29
Avr
2026
Regarder
Situation au Liban: mise en œuvre du cessez-le-feu et soutien aux efforts de paix et à l'accès humanitaire (débat)
Monsieur le Président, chers collègues, un cessez-le-feu sans application n'est pas une question de stabilité. C'est une pause avant la prochaine escalade. C'est le risque auquel nous sommes confrontés aujourd'hui au Liban. Alors que des pourparlers diplomatiques entre Israël et le Liban ont lieu à Washington, le Hezbollah refuse de mettre fin à l'agression. Pour Israël – c’est un fait bien connu depuis sa fondation – la sécurité n’est pas négociable. Après le 7 octobre, le Hezbollah a fortement intensifié ses attaques contre le nord d'Israël, entraînant des milliers de réfugiés internes. La menace de l'organisation terroriste est concrète et imminente. Le Hezbollah – ainsi que le Hamas, soit dit en passant – doivent enfin être désarmés. Il ne s'agit pas seulement d'une demande politique; il s'agit d'une obligation claire en vertu de la résolution 1701 du Conseil de sécurité de l'ONU de 2006. L'autorité de l'État libanais a été systématiquement ébranlée au point que des pans entiers de la population libanaise sont sous le régime du Hezbollah.
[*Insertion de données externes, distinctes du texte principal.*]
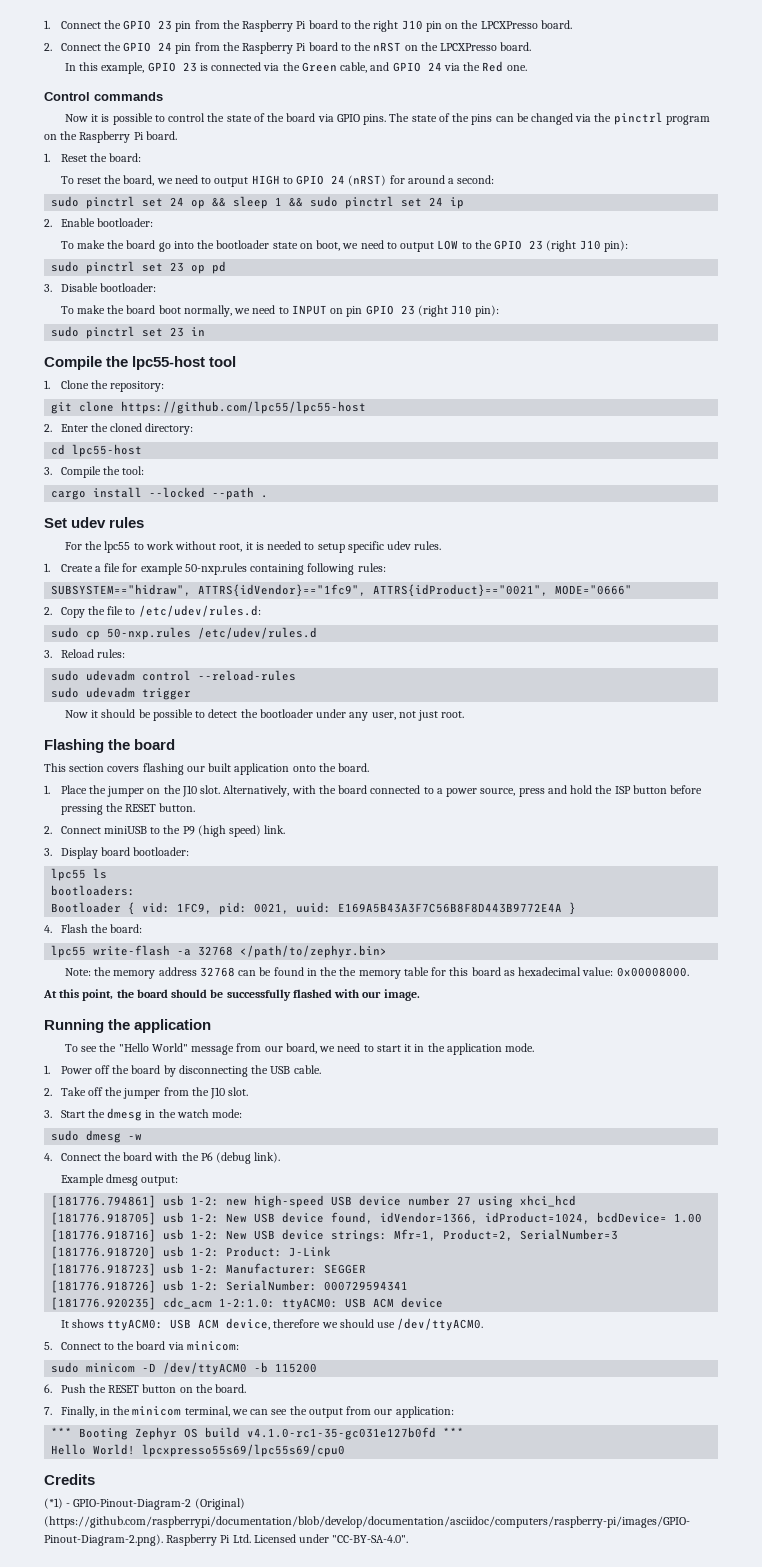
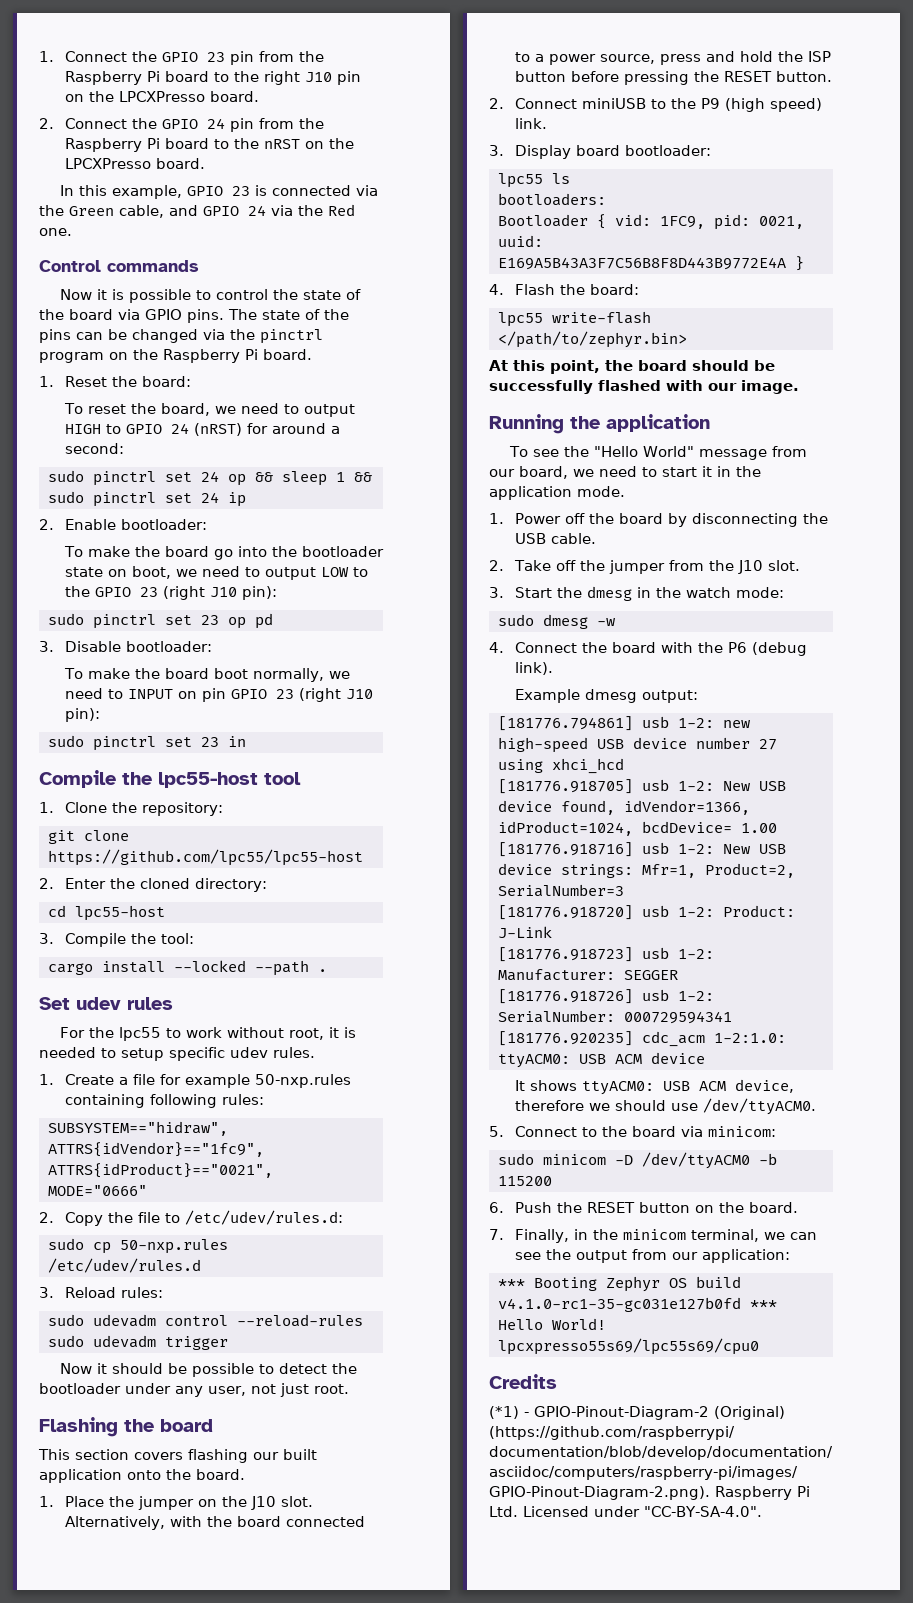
- lpc55 write-flash -a 32768 </path/to/zephyr.bin>
+ lpc55 write-flash </path/to/zephyr.bin>
- Note: the memory address 32768 can be found in the the memory table for this board as hexadecimal value: 0x00008000.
Étant donné que le Hezbollah manque maintenant de soutien de la part de l'Iran, cela ouvre une chance historique de les mettre enfin à l'écart, de rétablir le contrôle de l'État et de transformer les relations entre Israël et le Liban d'un état de guerre à un processus de normalisation. C'est donc le moment pour l'UE de pousser les deux acteurs à poursuivre la diplomatie. La diplomatie a conduit aux Accords d'Abraham, le cadre de paix le plus stable au Moyen-Orient jusqu'à aujourd'hui. Je regrette que l'UE ait joué pour la dernière fois un rôle de premier plan en tant que médiateur pour la paix au Moyen-Orient dans les années 1990. À cette époque, toutes les parties en conflit faisaient confiance à l'Europe. J'encourage les États membres et la Commission à s'employer à regagner cette confiance.